• **Exercise objective**
Return the material exactly, first line through the line containing "color: #b91c1c ->", and nothing more. Pictures stay out.
=== Section Start ===
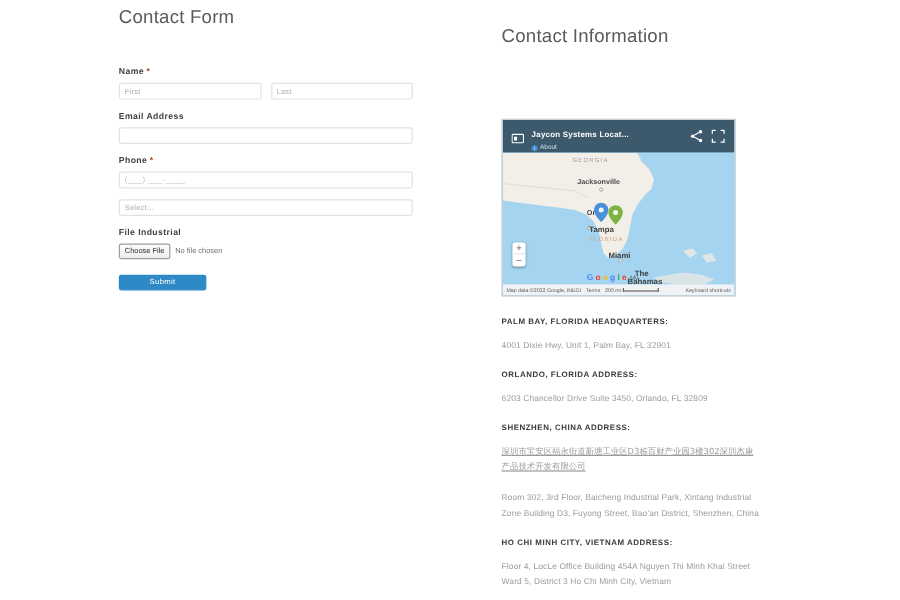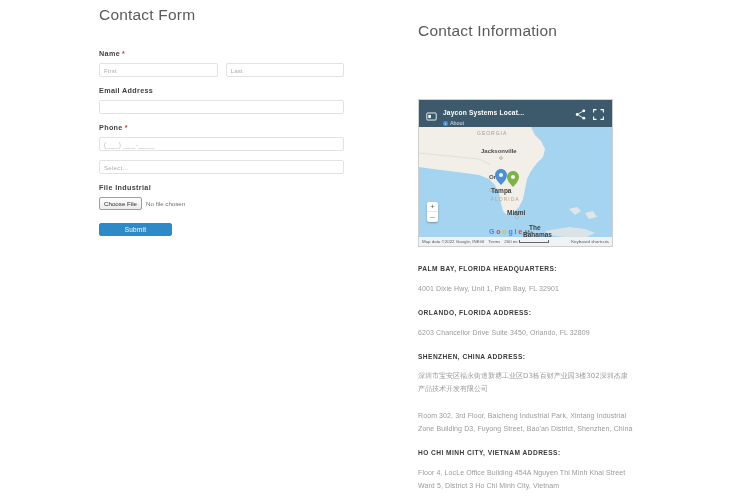"Name *" .form { margin-top: 23px -> 29px }
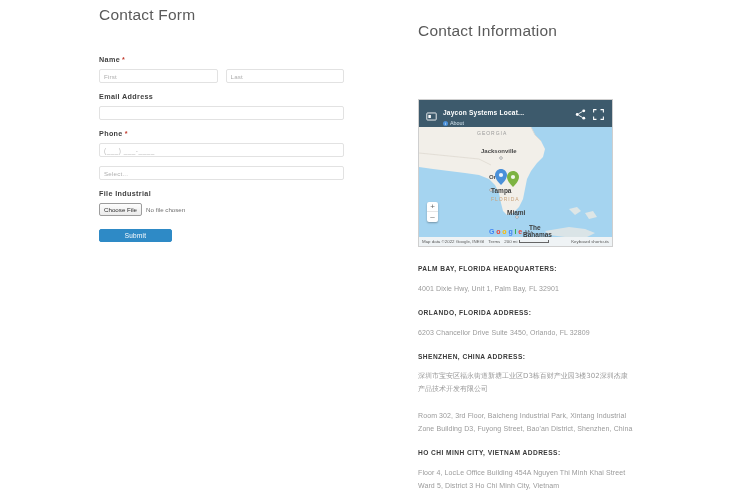"深圳市宝安区福永街道新塘工业区D3栋百财产业园3楼302深圳杰康产品技术开发有限" .addr-body.cjk { text-decoration: none -> underline }
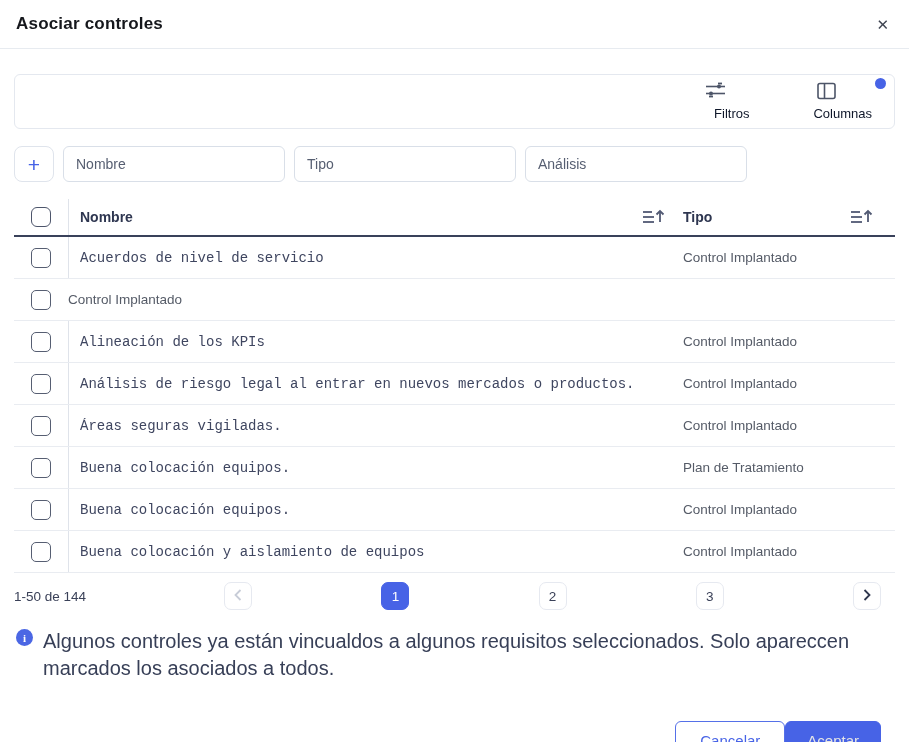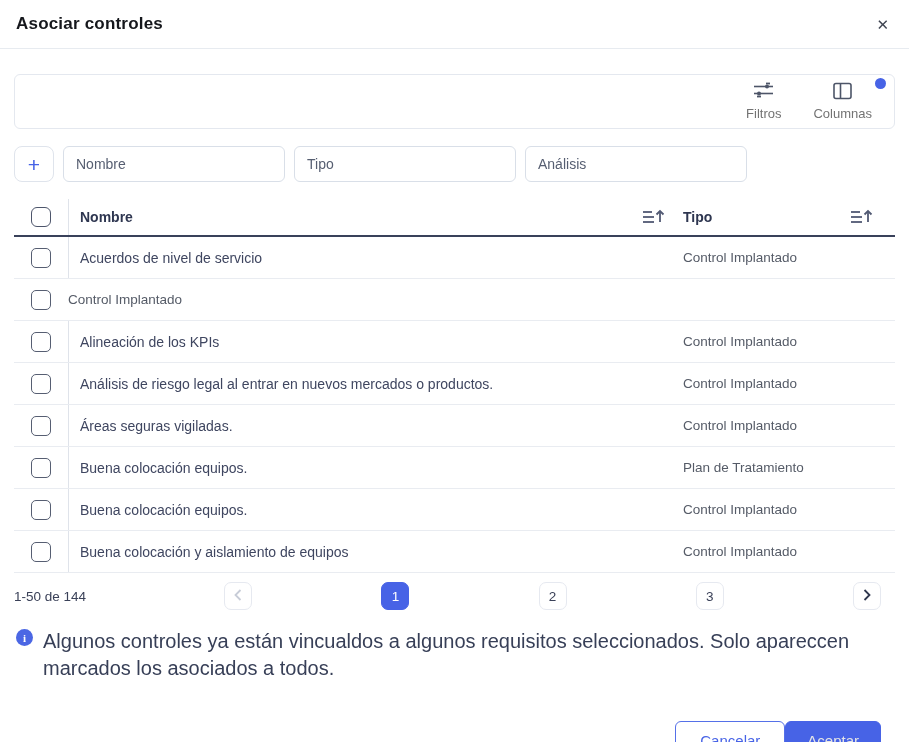"Filtros" .tool-btn .tool-label { color: #737373 -> #0f172a; margin-left: none -> 32px }
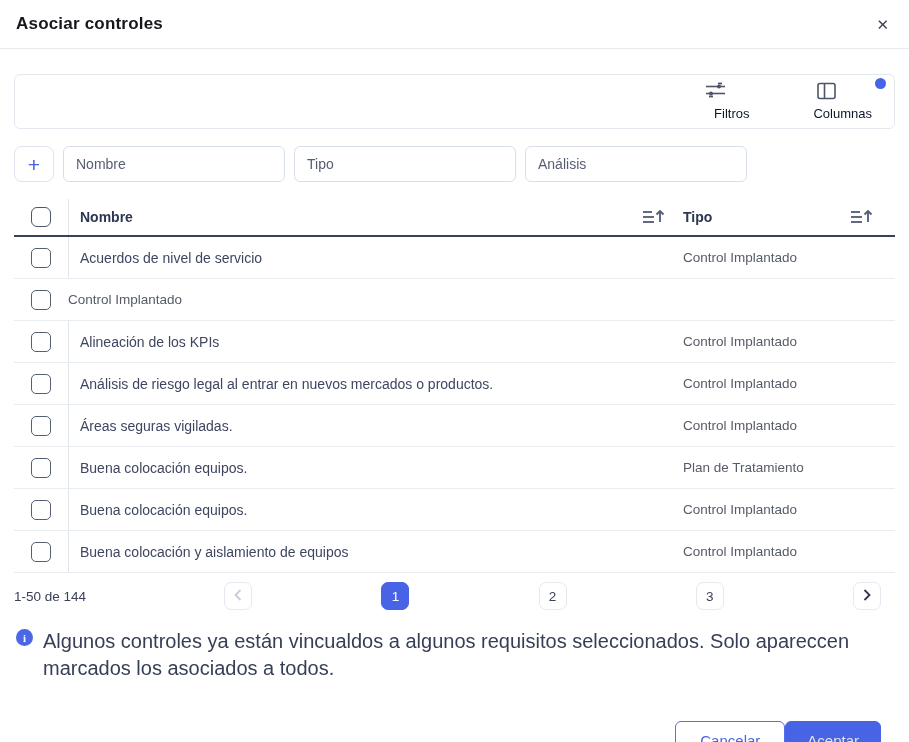"Acuerdos de nivel de servicio" .cell-name { font-family: none -> Liberation Mono, monospace }
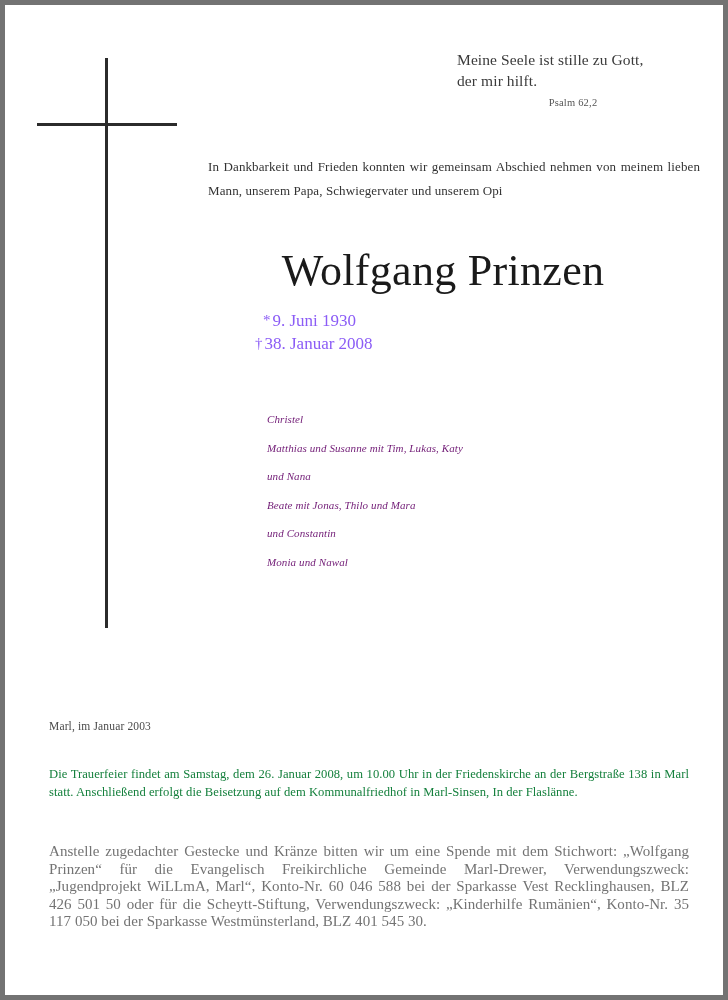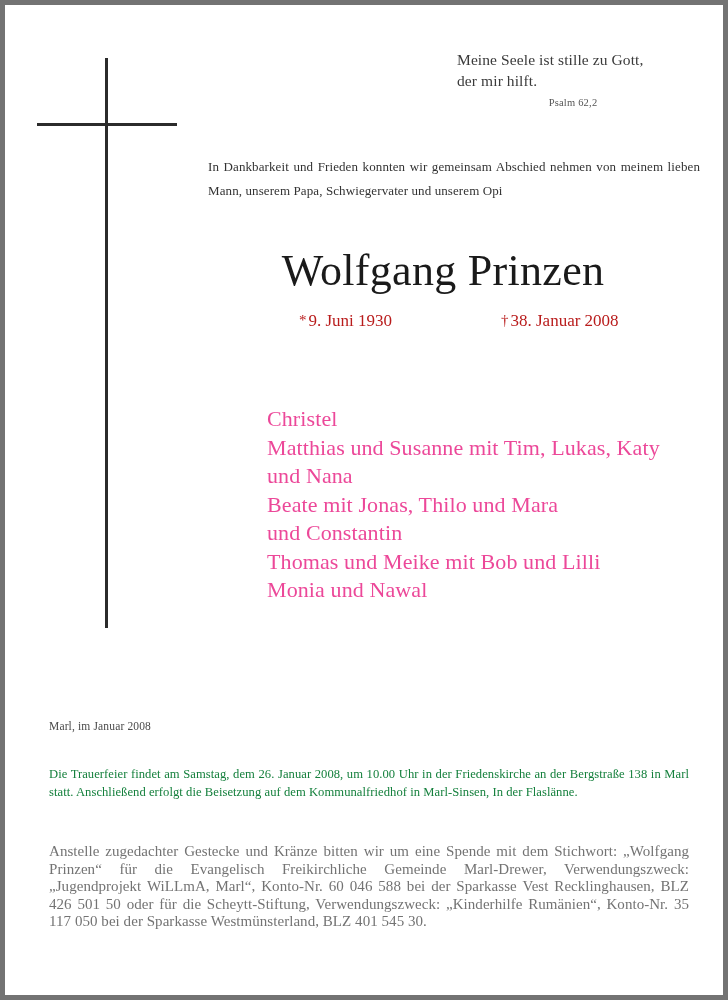"* 9. Juni 1930" .dates-row { color: #b91c1c -> #8b5cf6; flex-direction: none -> column }
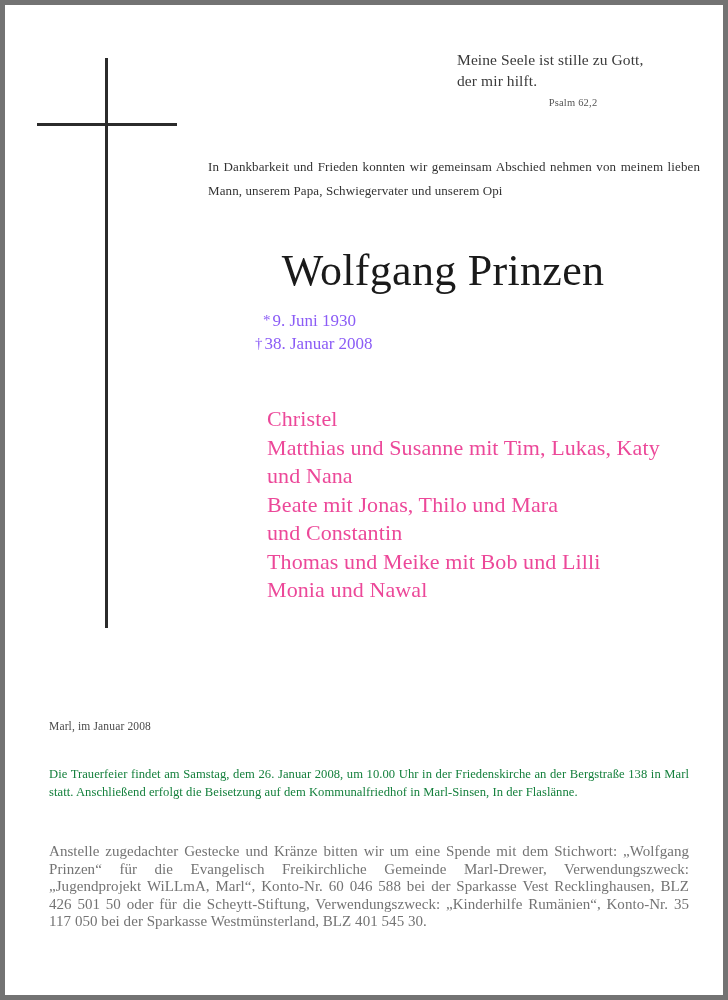"Christel" .survivor-line { color: #ec4899 -> #701a75; font-size: 22px -> 11px; font-style: none -> italic }
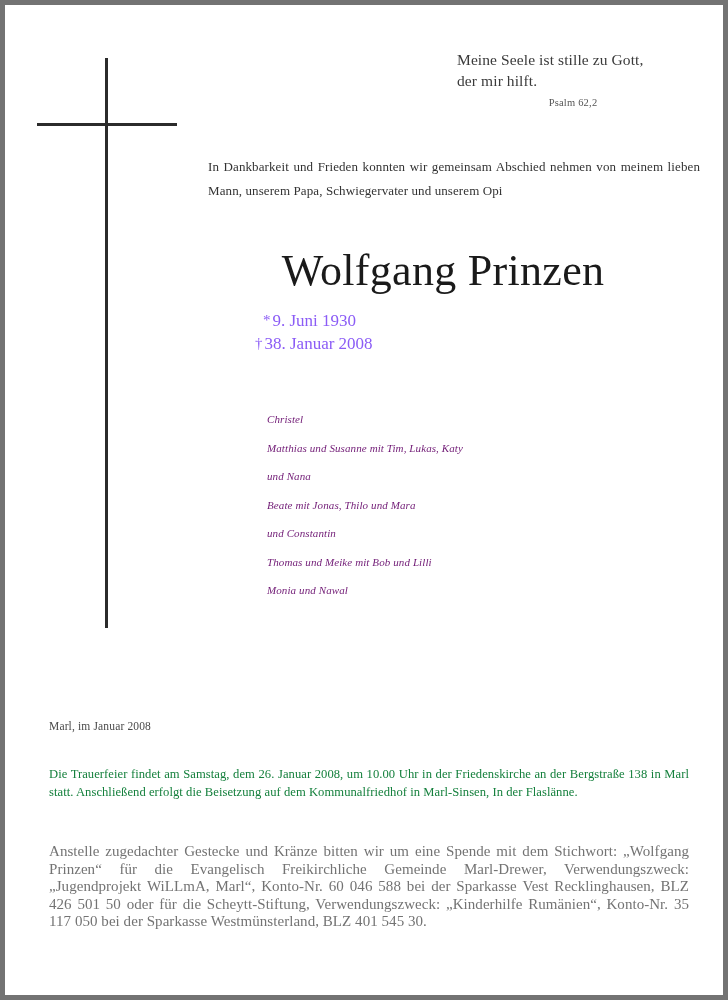"Thomas und Meike mit Bob" div.survivor-line { html: <div>Thomas und Meike mit Bob und Lilli</div> -> none }
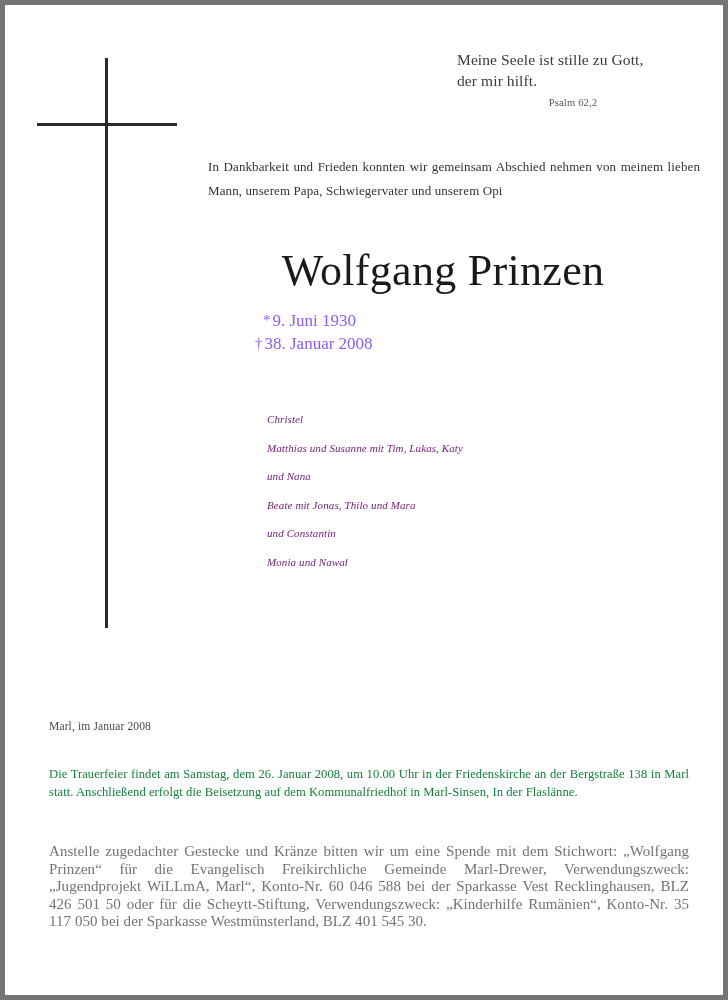"Marl, im Januar 2008" div.place-date { text: 2008 -> 2003 }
=== Section End ===
• **Response**
"Name *" .form { margin-top: 23px -> 29px }
"深圳市宝安区福永街道新塘工业区D3栋百财产业园3楼302深圳杰康产品技术开发有限" .addr-body.cjk { text-decoration: none -> underline }
"Filtros" .tool-btn .tool-label { color: #737373 -> #0f172a; margin-left: none -> 32px }
"Acuerdos de nivel de servicio" .cell-name { font-family: none -> Liberation Mono, monospace }
"* 9. Juni 1930" .dates-row { color: #b91c1c -> #8b5cf6; flex-direction: none -> column }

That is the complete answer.